Solche Ausfallerscheinungen lagen beim Antragsteller vor. Er hat ausweislich des Berichts der Polizeiinspektion D. im Zeitpunkt des Polizeieinsatzes am 20. Januar 2022 drogentypische Ausfallerscheinungen gezeigt. Die Polizeibeamten konnten gerötete/wässrige Augen und lichtstarre, geweitete Pupille feststellen. Der Antragsteller habe gezittert und sei unruhig gewesen. Damit lagen beim Antragsteller offensichtlich auf den Wirkstoff Amphetamin zurückzuführende drogentypische Beeinträchtigungen vor. Dies lässt den Schluss zu, dass sich der Antragsteller entweder nicht an die ärztlich verordnete Dosis gehalten hat – bereits dies würde nach den dargelegten Grundsätzen die Annahme von Nr. 9.6.2 der Anlage 4 FeV ausschließen – oder die Verordnung nicht sicherstellt, dass die Einnahme des amphetaminhaltigen Medikaments zu Ausfallerscheinungen führt, welche die Gefahr der Teilnahme am Straßenverkehr durch den Antragsteller begründen.
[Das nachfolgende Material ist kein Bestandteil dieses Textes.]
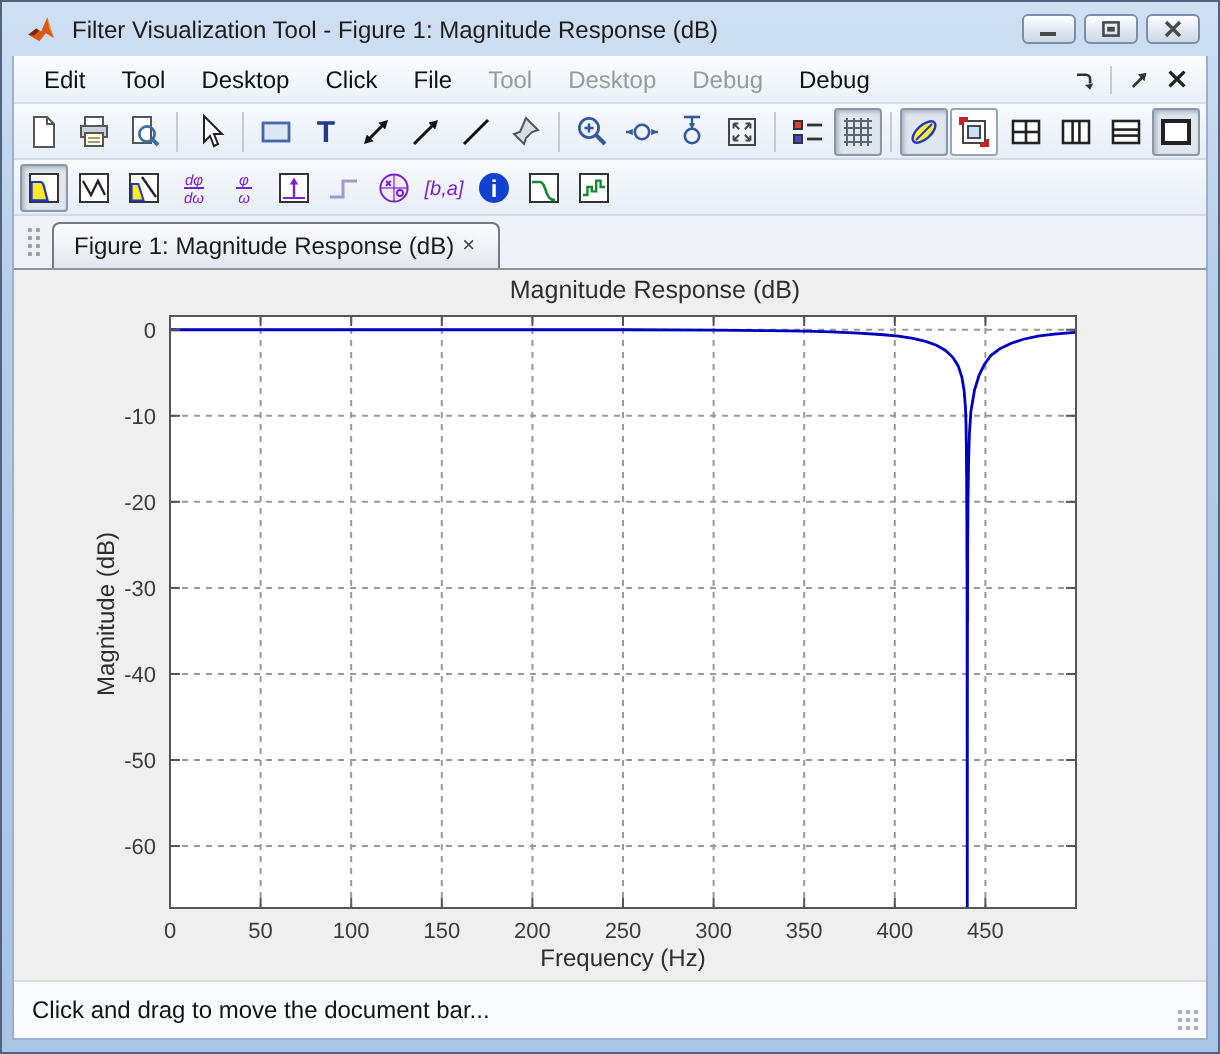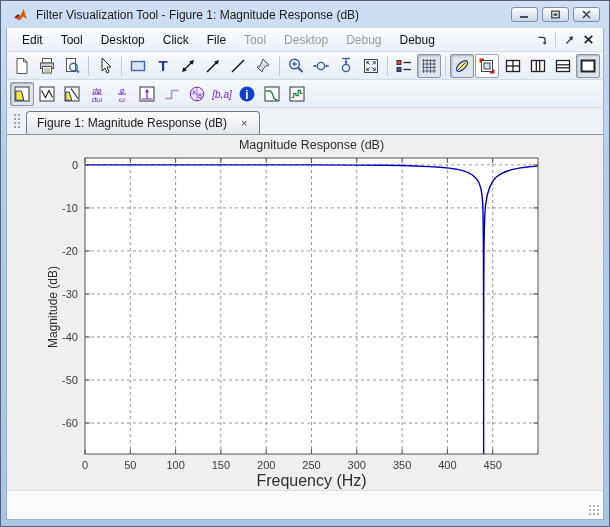"Figure 1: Magnitude Response (dB)" .tab { gap: 11px -> 1px }
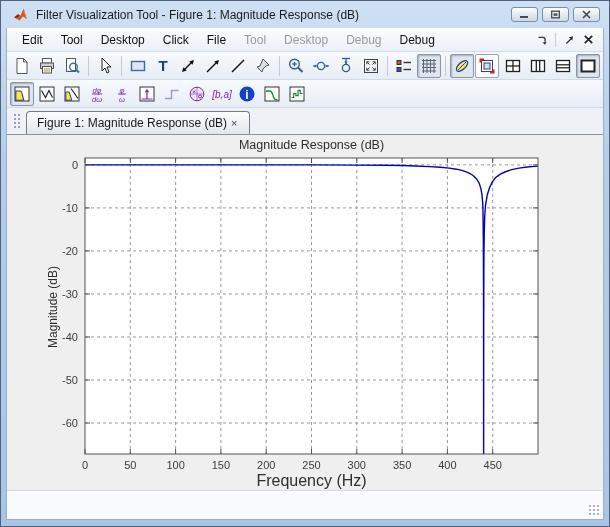"Magnitude Response (dB)" .fig-title { left: 78px -> 94px }
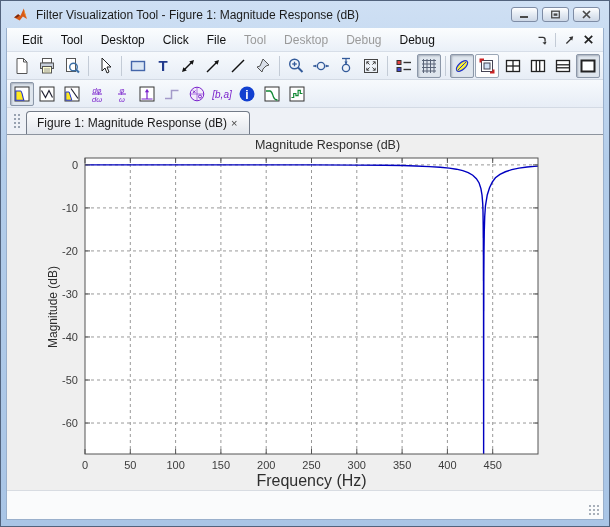"Frequency (Hz)" .fig-xlabel { font-size: 16px -> 12px }
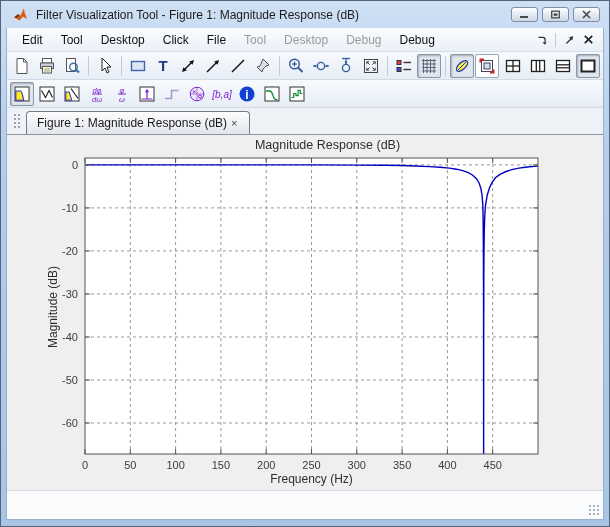"Click and drag to move" span { html: none -> <span>Click and drag to move the document bar...</span> }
Darüber hinaus spricht nach Aktenlage vieles dafür, dass der Antragsteller in dem dargelegten Zustand, also trotz der festgestellten Ausfallerscheinungen, einen Pkw geführt hat. Nach dem Polizeibericht trug er den Schlüssel für den Pkw, mit dem der Antragsteller und seine Begleitperson von der Polizei angetroffen worden waren, bei sich.

Zudem entspricht nach der im Eilverfahren vorzunehmenden summarischen Prüfung die vom Antragsteller im Eilverfahren vorgelegte ärztliche Bescheinigung den genannten Anforderungen nicht. Dieser ist schon nicht zu entnehmen, aufgrund welcher Erkrankung das Medikament „Elvanse“ verschrieben wird, sodass eine Indikation der Einnahme nicht dargelegt ist. Zudem fehlt es an Angaben dazu, wann das Medikament verschrieben worden ist und für welchen Zeitraum.